Es gibt in unserem Land Hunderttausende von Menschen, die sich freiwillig engagieren – tagtäglich, oft im Verborgenen. Diese Menschen halten unsere Gesellschaft zusammen. Sie stehen nicht im Rampenlicht, sind nicht 1,68 groß und stehen auf einer Bühne wie ich, aber sie bewegen oft viel, viel mehr. Das wird häufig übersehen.
Sie meinen: Ehrenamt und soziales Engagement erfahren zu wenig Wertschätzung?
Vollkommen richtig. Wenn wir diesen Einsatz würdigen und fördern – durch Anerkennung, durch Unterstützung, durch Beteiligung – dann kann daraus eine starke, verbindende Kraft entstehen. Ein Teil davon zu sein, motiviert mich. Deshalb engagieren wir uns auch mit voller Überzeugung bei Projekten wie der Postcode Lotterie. Denn: Zusammen erreichen wir mehr als jeder für sich allein.
Was wünschen Sie sich – für sich, für die Gesellschaft?
Mehr Respekt. Mehr Zuhören. Weniger von oben herab urteilen. Wenn wir lernen, uns wirklich zu begegnen – nicht nur oberflächlich – dann wird vieles besser. Wissen ist der Schlüssel. Und Menschlichkeit.
Sie wirken heute sehr reflektiert – fast schon ein Kontrast zu Ihrem Rockstar-Image. Wollen Sie sich bewusst von diesem Bild lösen?

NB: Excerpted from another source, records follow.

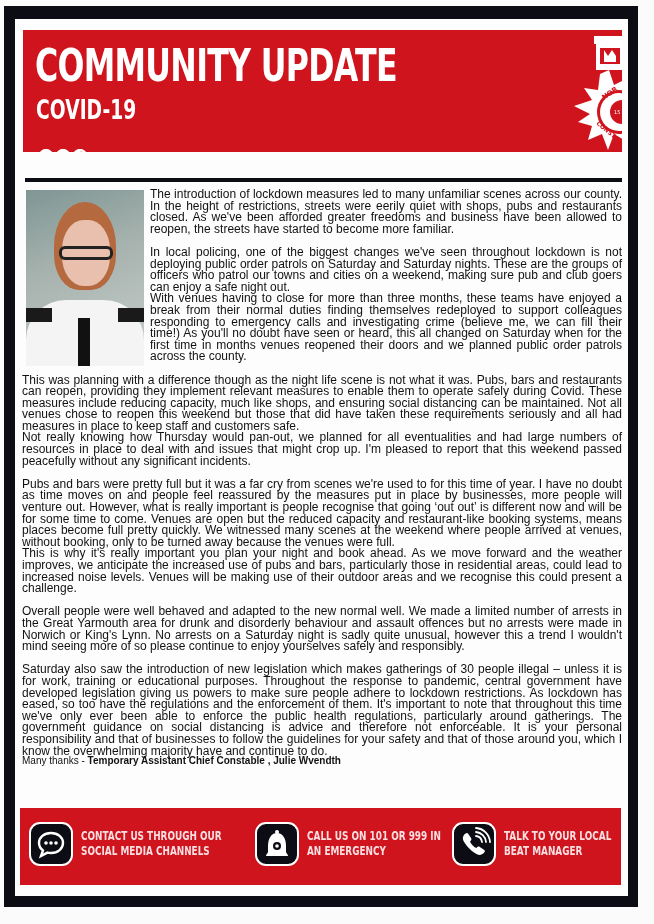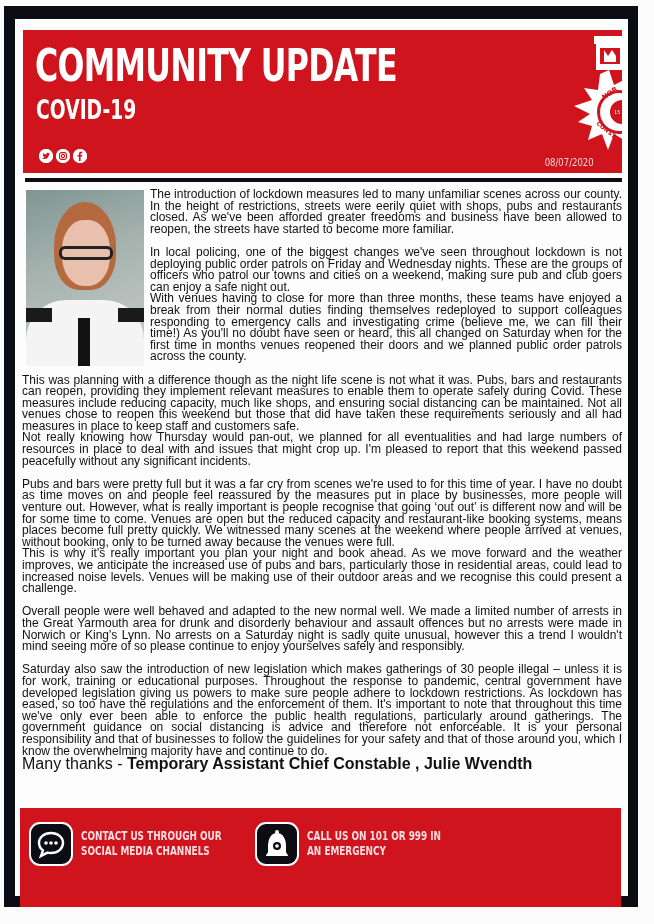--- a/index.html
+++ b/index.html
@@ -16,7 +16,7 @@
     background: #fdfdfd;
   }
   .header {
-    position: absolute; left: 23px; top: 30px; width: 599px; height: 143px;
+    position: absolute; left: 23px; top: 30px; width: 599px; height: 122px;
     background: #d0141d; overflow: hidden;
   }
   .title {

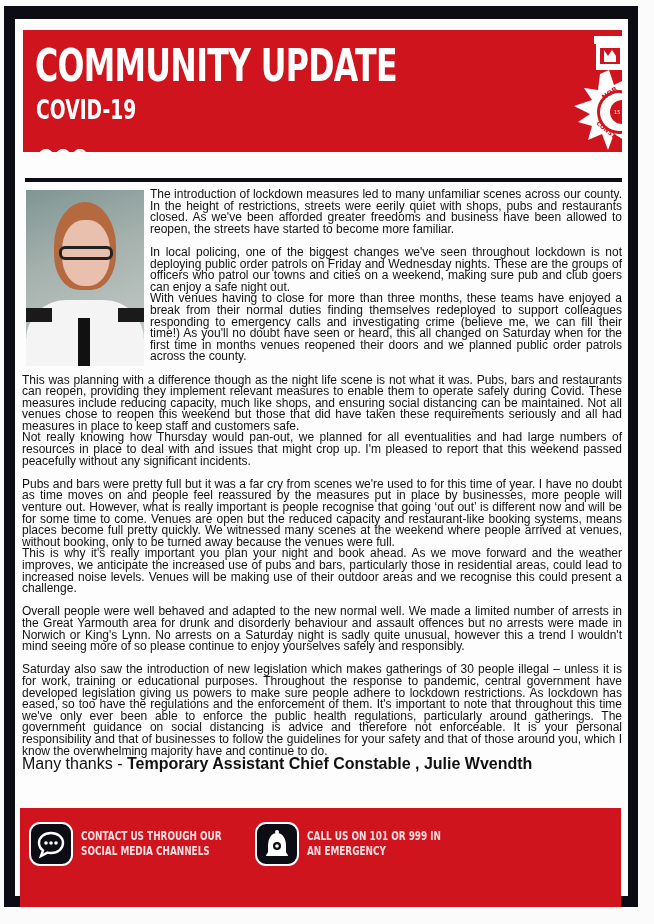--- a/index.html
+++ b/index.html
@@ -142,7 +142,7 @@
     <div class="tie"></div>
   </div>
   <p>The introduction of lockdown measures led to many unfamiliar scenes across our county. In the height of restrictions, streets were eerily quiet with shops, pubs and restaurants closed.  As we've been afforded greater freedoms and business have been allowed to reopen, the streets have started to become more familiar.</p>
-  <p class="tight">In local policing, one of the biggest changes we've seen throughout lockdown is not deploying public order patrols on Friday and Wednesday nights. These are the groups of officers who patrol our towns and cities on a weekend, making sure pub and club goers can enjoy a safe night out.</p>
+  <p class="tight">In local policing, one of the biggest changes we've seen throughout lockdown is not deploying public order patrols on Saturday and Saturday nights. These are the groups of officers who patrol our towns and cities on a weekend, making sure pub and club goers can enjoy a safe night out.</p>
   <p>With venues having to close for more than three months, these teams have enjoyed a break from their normal duties finding themselves redeployed to support colleagues responding to emergency calls and investigating crime (believe me, we can fill their time!) As you'll no doubt have seen or heard, this all changed on Saturday when for the first time in months venues reopened their doors and we planned public order patrols across the county.</p>
   <p class="tight">This was planning with a difference though as the night life scene is not what it was. Pubs, bars and restaurants can reopen, providing they implement relevant measures to enable them to operate safely during Covid.  These measures include reducing capacity, much like shops, and ensuring social distancing can be maintained. Not all venues chose to reopen this weekend but those that did have taken these requirements seriously and all had measures in place to keep staff and customers safe.</p>
   <p>Not really knowing how Thursday would pan-out, we planned for all eventualities and had large numbers of resources in place to deal with and issues that might crop up. I'm pleased to report that this weekend passed peacefully without any significant incidents.</p>

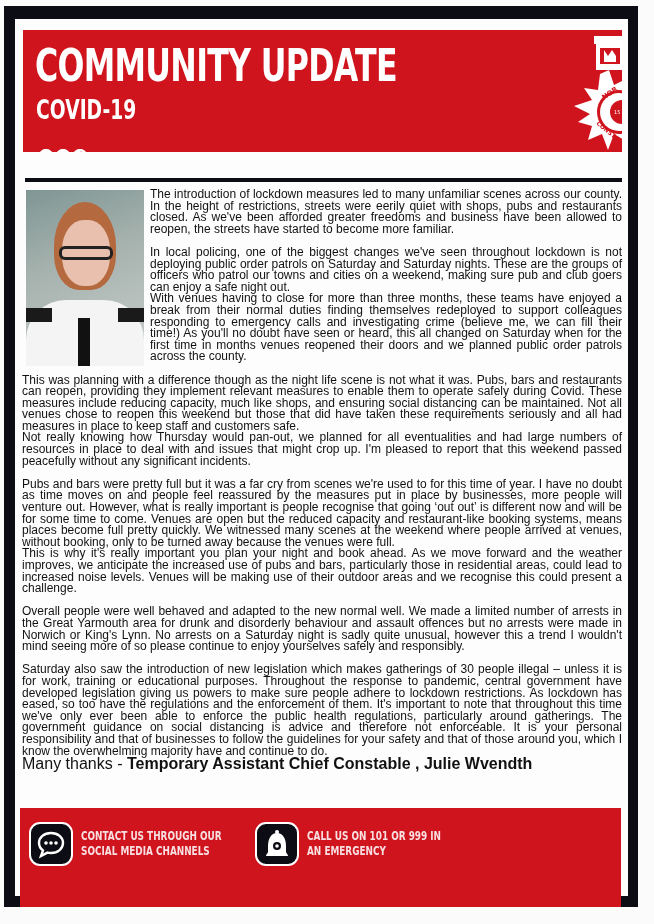--- a/index.html
+++ b/index.html
@@ -64,7 +64,7 @@
   .content p { margin: 0 0 11.6px 0; }
   .content p.tight { margin-bottom: 0; }
   .signoff {
-    position: absolute; left: 22px; top: 755px; font-size: 16px; color: #111;
+    position: absolute; left: 22px; top: 755px; font-size: 10px; color: #111;
   }
   .signoff b { font-weight: bold; }
   .footer {

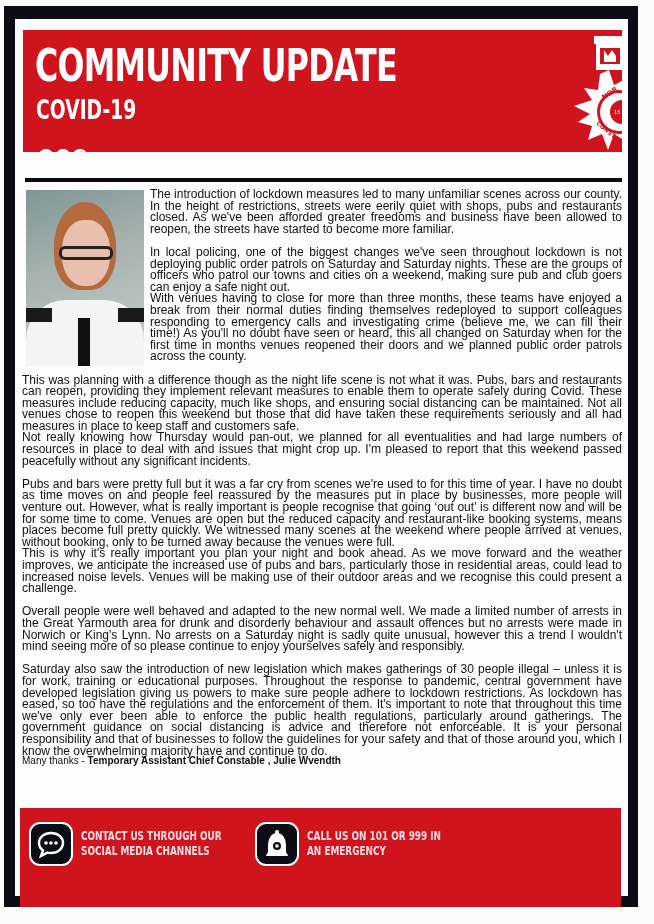--- a/index.html
+++ b/index.html
@@ -68,7 +68,7 @@
   }
   .signoff b { font-weight: bold; }
   .footer {
-    position: absolute; left: 20px; top: 808px; width: 601px; height: 99px; background: #d0141d;
+    position: absolute; left: 20px; top: 808px; width: 601px; height: 77px; background: #d0141d;
   }
   .fitem { position: absolute; top: 14px; display: flex; align-items: center; }
   .ficon {

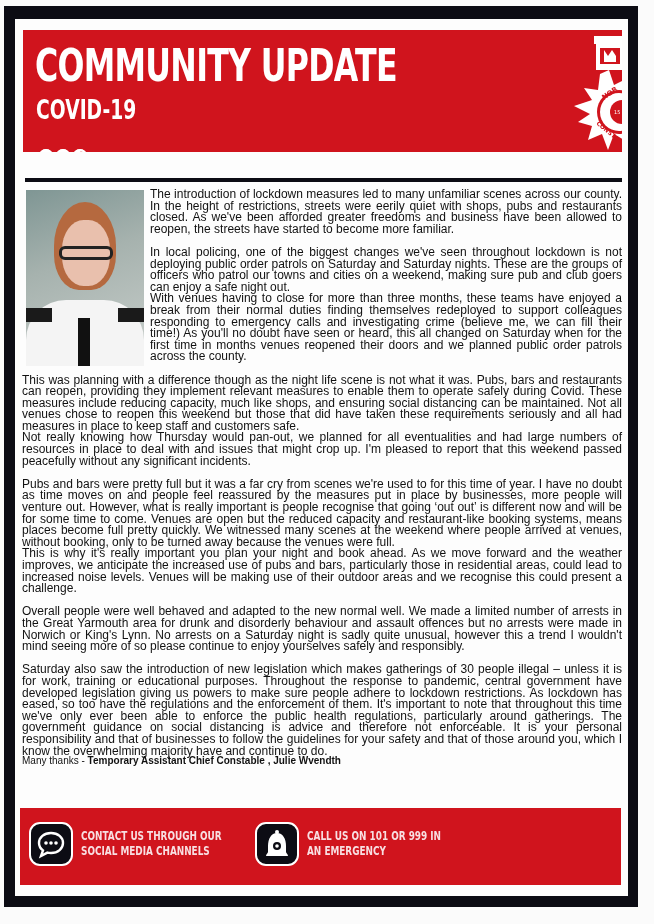--- a/index.html
+++ b/index.html
@@ -185,6 +185,18 @@
       <div>AN EMERGENCY</div>
     </div>
   </div>
+  <div class="fitem" style="left:432px;">
+    <div class="ficon">
+      <svg width="40" height="40" viewBox="0 0 40 40" style="position:absolute;left:0;top:0;">
+        <path d="M11 10c2-2 3-1 4 1l2 3c1 1.6 0 2.6-1 3.4 1 2.6 3.6 5.4 6.4 6.6.8-1 1.8-2 3.4-1l3 2c2 1 3 2 1 4-2 2-5 3-9 0-4-2.6-7.4-6-10-10-3-4-2-7 0-9z" fill="#fff"></path>
+        <path d="M22 12a7 7 0 0 1 6 6M22 8a11 11 0 0 1 10 10M22 4a15 15 0 0 1 14 14" fill="none" stroke="#fff" stroke-width="1.8" stroke-linecap="round"></path>
+      </svg>
+    </div>
+    <div class="ftext">
+      <div>TALK TO YOUR LOCAL</div>
+      <div>BEAT MANAGER</div>
+    </div>
+  </div>
 </div>
 
 </body></html>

Ich glaube, das passiert ganz von allein. Mit 20 will man zeigen, was man drauf hat, klar. Aber mit 76 weiß ich: Härte bringt mich nicht weiter. Ich verschwende keine Zeit mehr mit Aggression, wenn ich sie vermeiden kann. Ich will die Zeit, die mir bleibt, sinnvoll nutzen – für das, was wirklich zählt.
Was ist so gut daran, weicher und gefühlvoller zu wirken?
Kinder zeigen uns das. Die haben keine Angst, ihre Gefühle zu zeigen. Wir Erwachsenen schon. Aber wer Musik macht – der muss sich öffnen, sonst funktioniert das nicht. Denn Musik ohne Emotionen ist sinnlos.